# [WHAT YOU WILL DO]
Your task is to print all of the entries exactly, though the pictures should not be included.
Start of Block
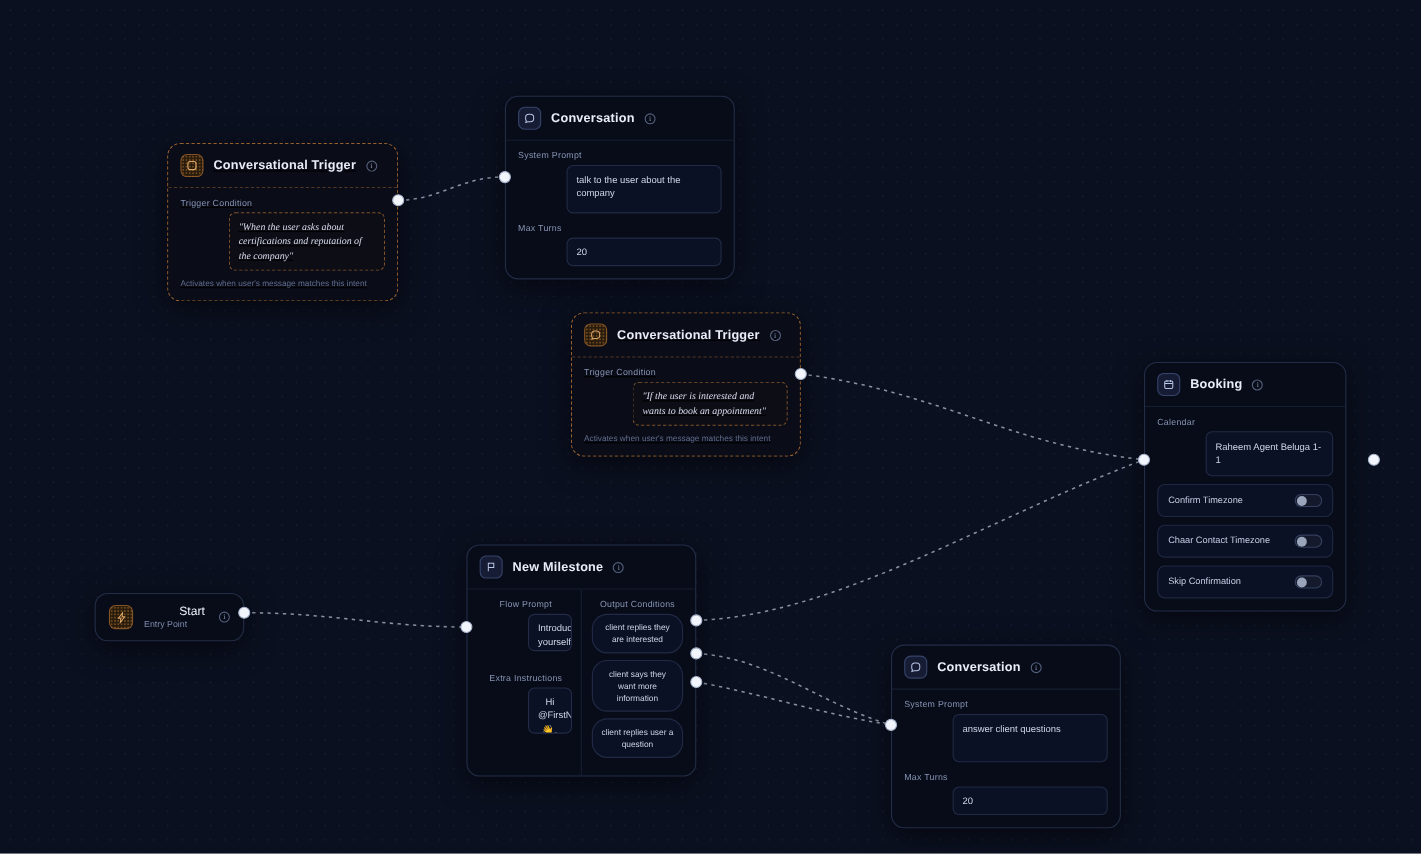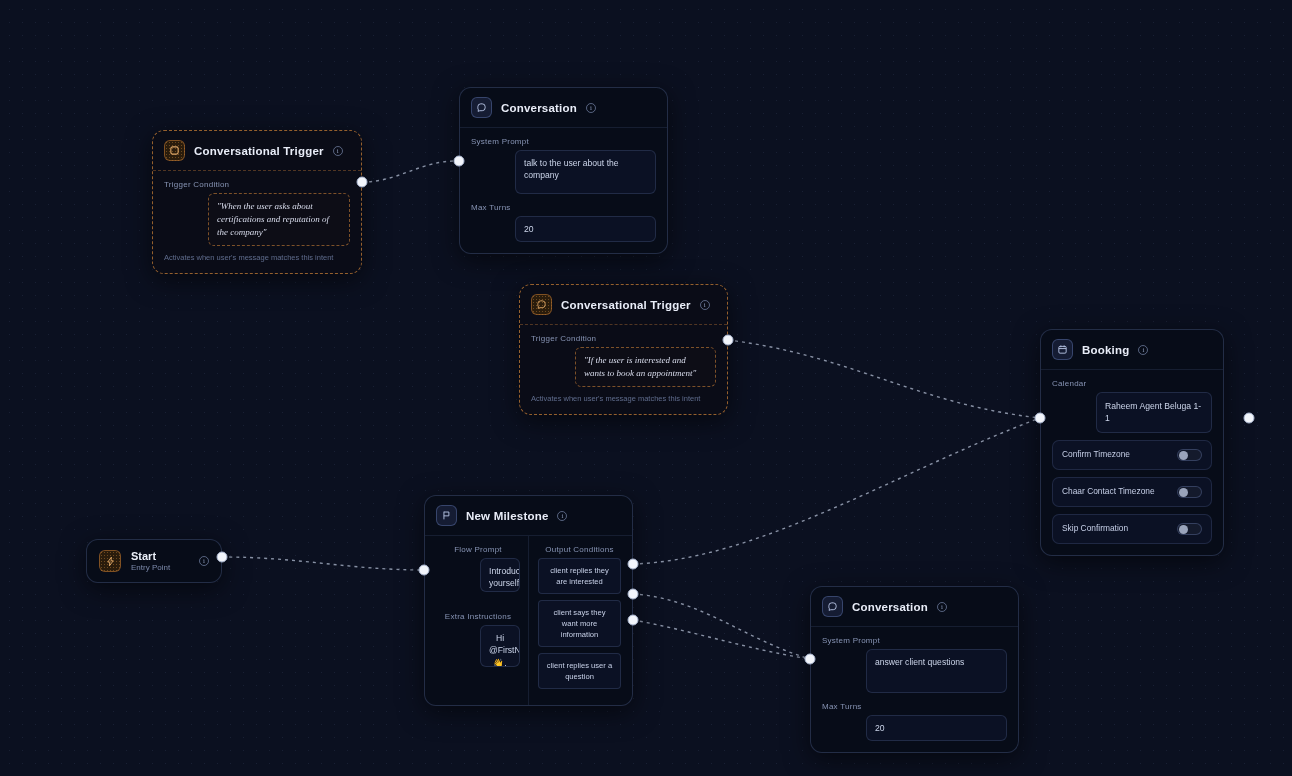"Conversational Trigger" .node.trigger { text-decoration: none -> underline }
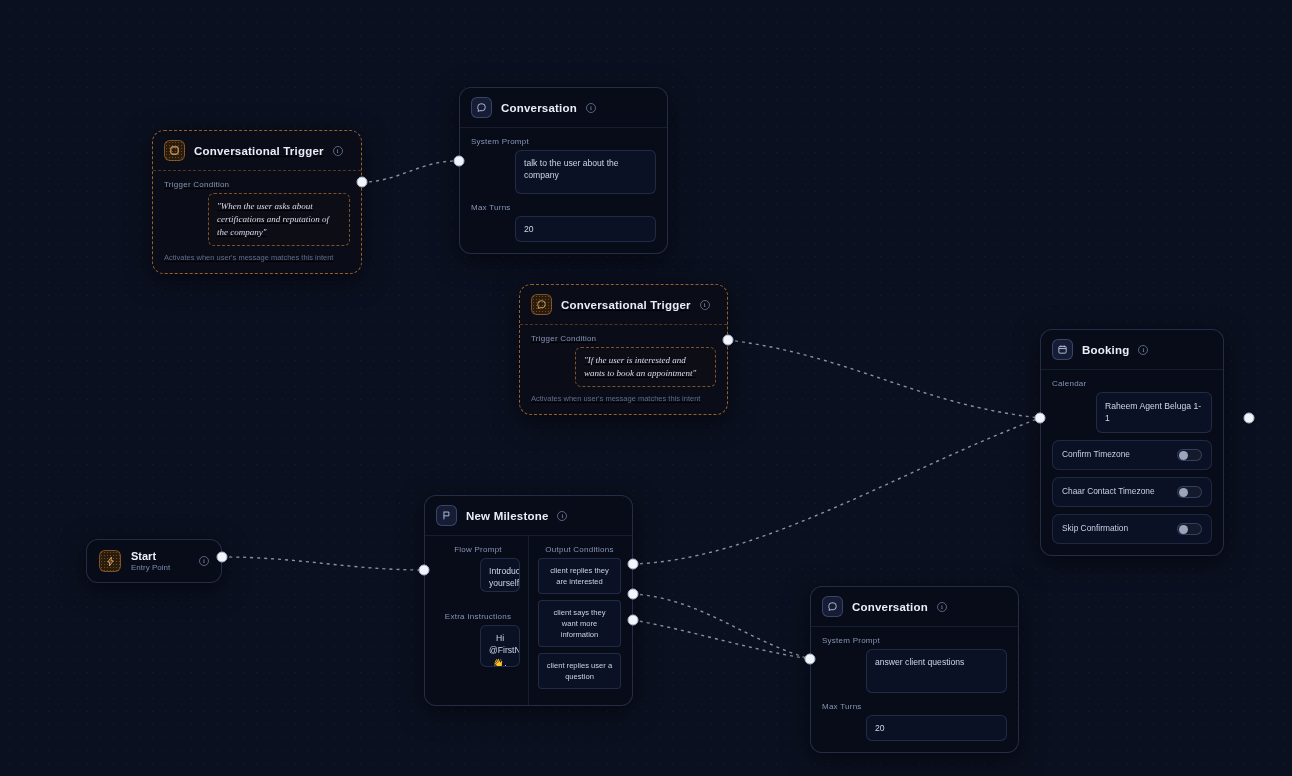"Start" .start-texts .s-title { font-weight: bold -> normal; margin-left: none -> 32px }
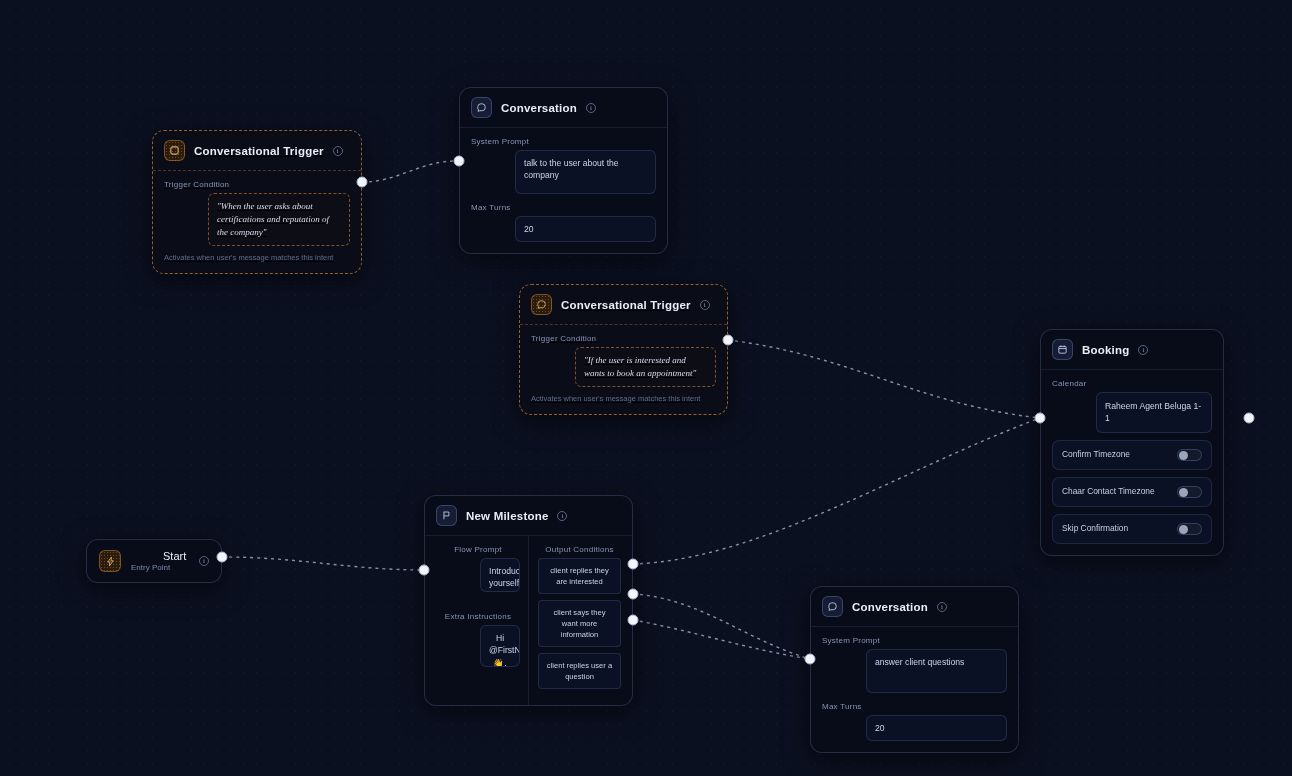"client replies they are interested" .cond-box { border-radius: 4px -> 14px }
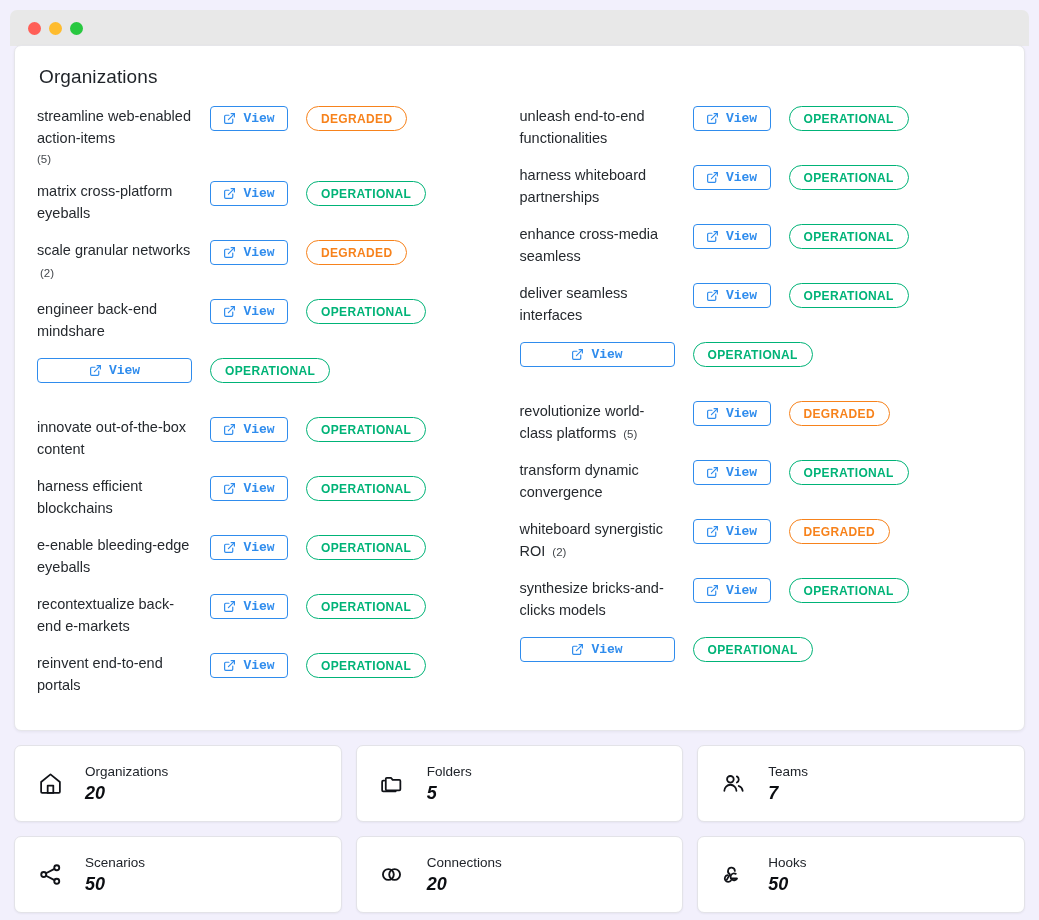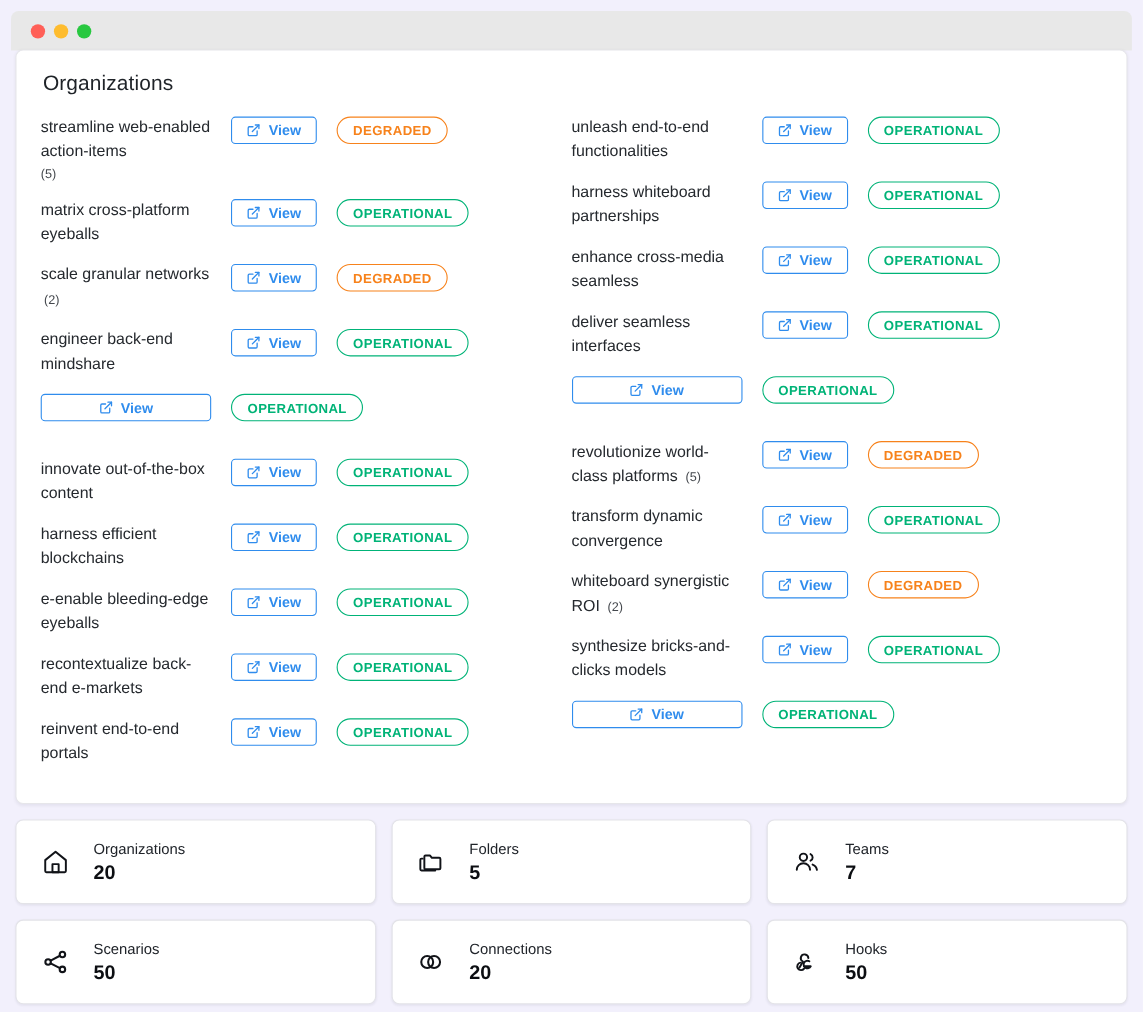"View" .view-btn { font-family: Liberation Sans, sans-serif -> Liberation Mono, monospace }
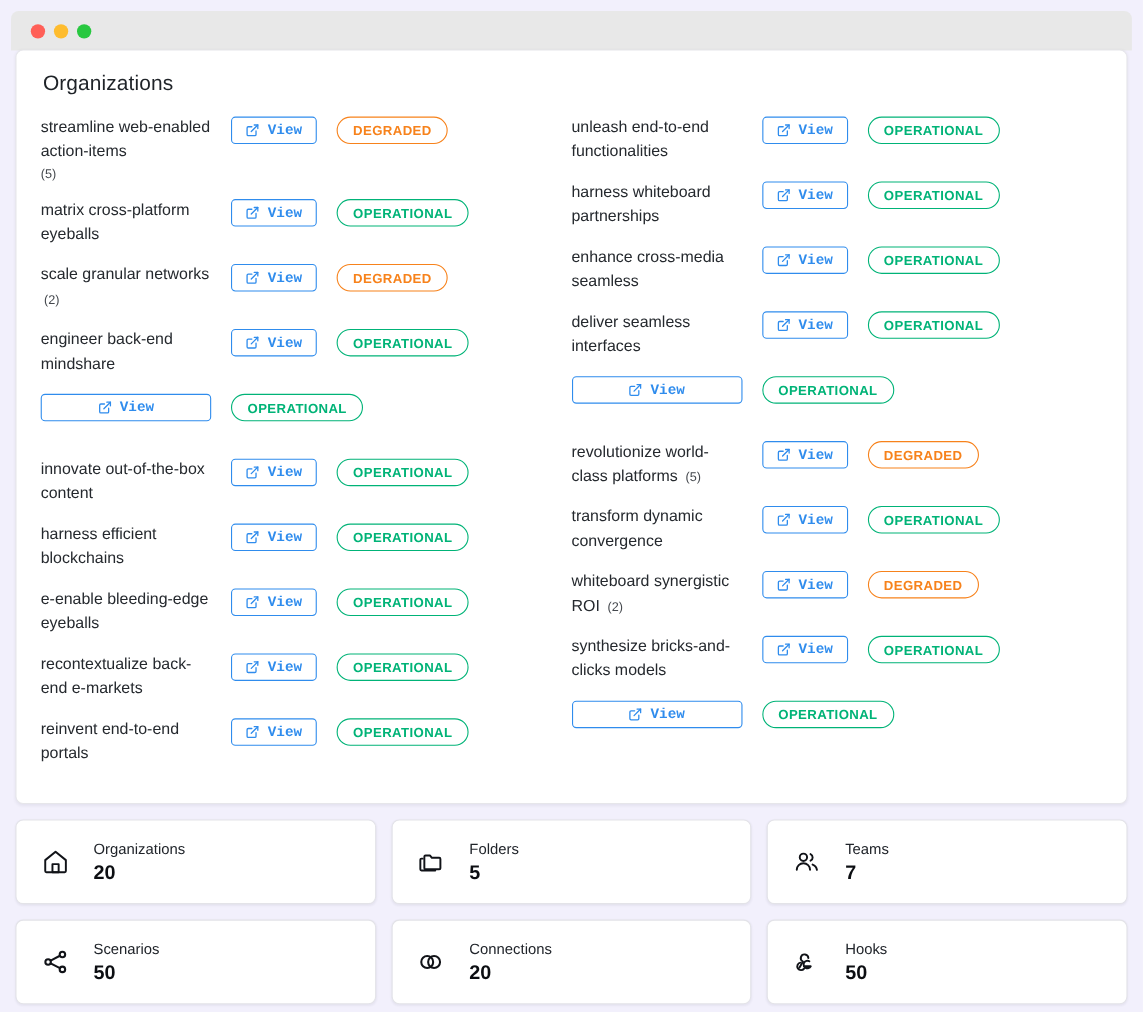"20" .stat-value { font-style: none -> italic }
End of Block
# [EXERCISE RESPONSE]
"Conversational Trigger" .node.trigger { text-decoration: none -> underline }
"Start" .start-texts .s-title { font-weight: bold -> normal; margin-left: none -> 32px }
"client replies they are interested" .cond-box { border-radius: 4px -> 14px }
"View" .view-btn { font-family: Liberation Sans, sans-serif -> Liberation Mono, monospace }
"20" .stat-value { font-style: none -> italic }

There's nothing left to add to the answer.